Além dessa conexão conceitual, que explica a relação entre racismo, machismo, classismo, sexismo e outros “ismos”, há uma conexão empírica entre mulheres e natureza, decorrente dessa estrutura dualista. Nessa lógica de dominação, se a natureza e os animais são vistos de forma passiva e podem ser instrumentalizados e explorados, e se as mulheres são conceitualmente ligadas à natureza e aos animais, então as mulheres também são passíveis de serem exploradas e objetificadas. Na prática, isso significa que, mesmo que todas as pessoas possam, em tese, sofrer com os problemas ambientais, as mulheres sofrem mais, junto com outros grupos em situação de vulnerabilidade (crianças, pobres, negras etc.), mostrando novamente as consequências da interseccionalidade.
A escassez de água, por exemplo, afeta desproporcionalmente as mulheres, pois são elas que precisam caminhar longas distâncias para buscá-la. As mulheres são responsáveis pelo cultivo de pelo menos metade dos alimentos no mundo, mas seu trabalho é invisibilizado, pois às mulheres é associado o trabalho da reprodução, não da produção. Considerando que o uso de agrotóxicos tem aumentado cada vez mais, a saúde das trabalhadoras rurais têm sido cada vez mais afetada também. Mulheres camponesas têm denunciado os altos e crescentes índices de mulheres com câncer e outras doenças que podem ser associados aos insumos utilizados nas plantações.
Atentas às consequências dos diferentes tipos de discriminação, as mulheres têm protagonizado um movimento contra o racismo ambiental, o machismo e a exploração dos animais e da natureza.
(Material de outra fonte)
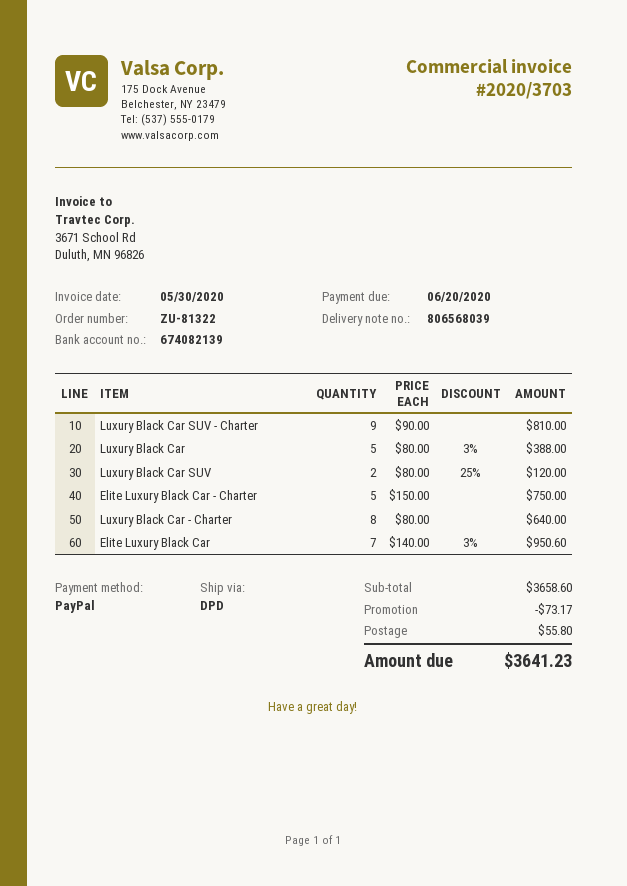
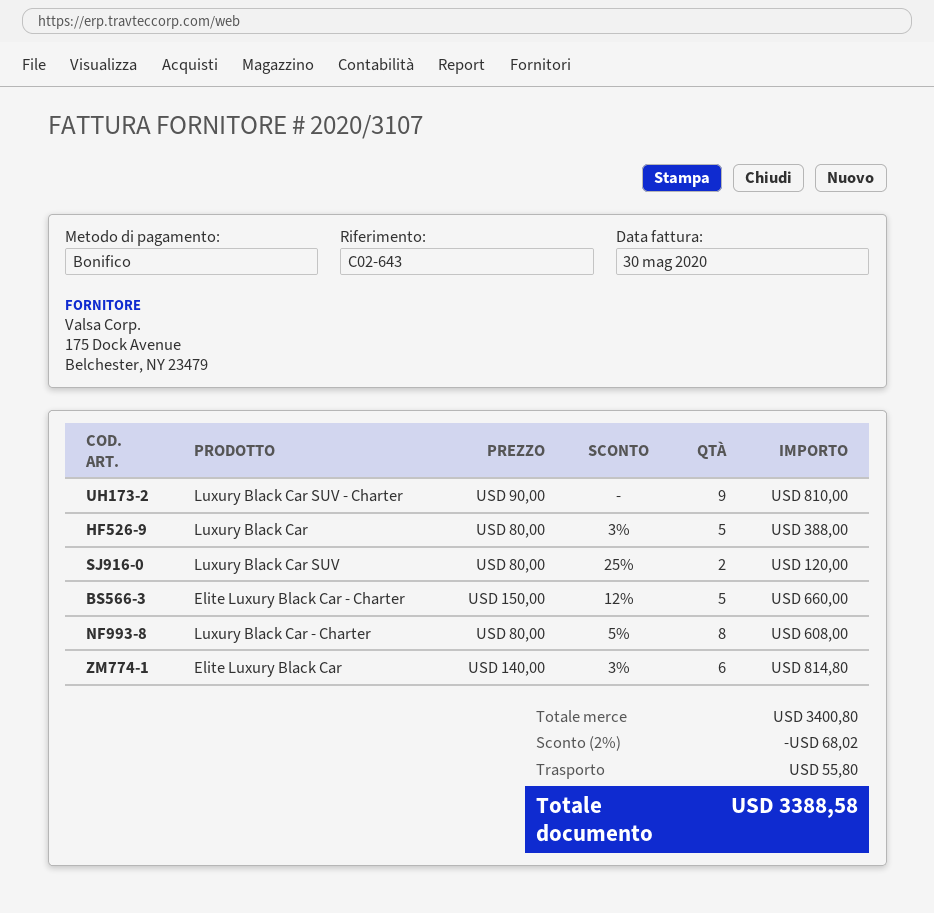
invoice number: 2020/3703 -> 2020/3107
payment method: PayPal -> bank transfer
Elite Luxury Black Car - Charter: 5 x 150.00 = 750.00 -> 5 x 150.00 - 12% = 660.00
Luxury Black Car - Charter: 8 x 80.00 = 640.00 -> 8 x 80.00 - 5% = 608.00
Elite Luxury Black Car: 7 x 140.00 - 3% = 950.60 -> 6 x 140.00 - 3% = 814.80
subtotal: 3658.60 -> 3400.80
discount: 73.17 -> 68.02
total: 3641.23 -> 3388.58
A preservação das sementes crioulas, a luta pela terra, por soberania alimentar, por condições dignas de trabalho no campo e contra a escravidão contemporânea, e a defesa da agricultura orgânica e familiar têm sido algumas frentes de atuação das mulheres por justiça socioambiental.
À quem está nos espaços urbanos, cabe um olhar atento e destituído de preconceitos para os movimentos ligados à terra, aos animais e à natureza, com a responsabilidade de enxergar, no seu dia-a-dia, os impactos da forma como estamos consumindo a vida, no seu aspecto mais amplo: como é a vida das pessoas que estão produzindo nossos alimentos, quem está determinando o que estamos comendo, do que estamos nos alimentando, quais os impactos socioambientais dessa produção. Queremos que sejam trabalhadoras e trabalhadores com direitos respeitados, livres de qualquer opressão, vindos de uma agricultura familiar e orgânica, sem imposição do agronegócio. Que sejam alimentos saudáveis e livres de exploração animal e que a natureza seja respeitada pelo seu valor intrínseco, para que tenhamos de fato justiça socioambiental.
Esse texto é dedicado a Berta Cáceres, defensora de direitos humanos e ambientalista hondurenha, assassinada em sua casa no dia 4 de março de 2016.
Por Daniela Rosendo
Assessora de Formação do IDDH – Graduada em Direito, Mestre e Doutoranda em Filosofia pela Universidade Federal de Santa Catarina (UFSC).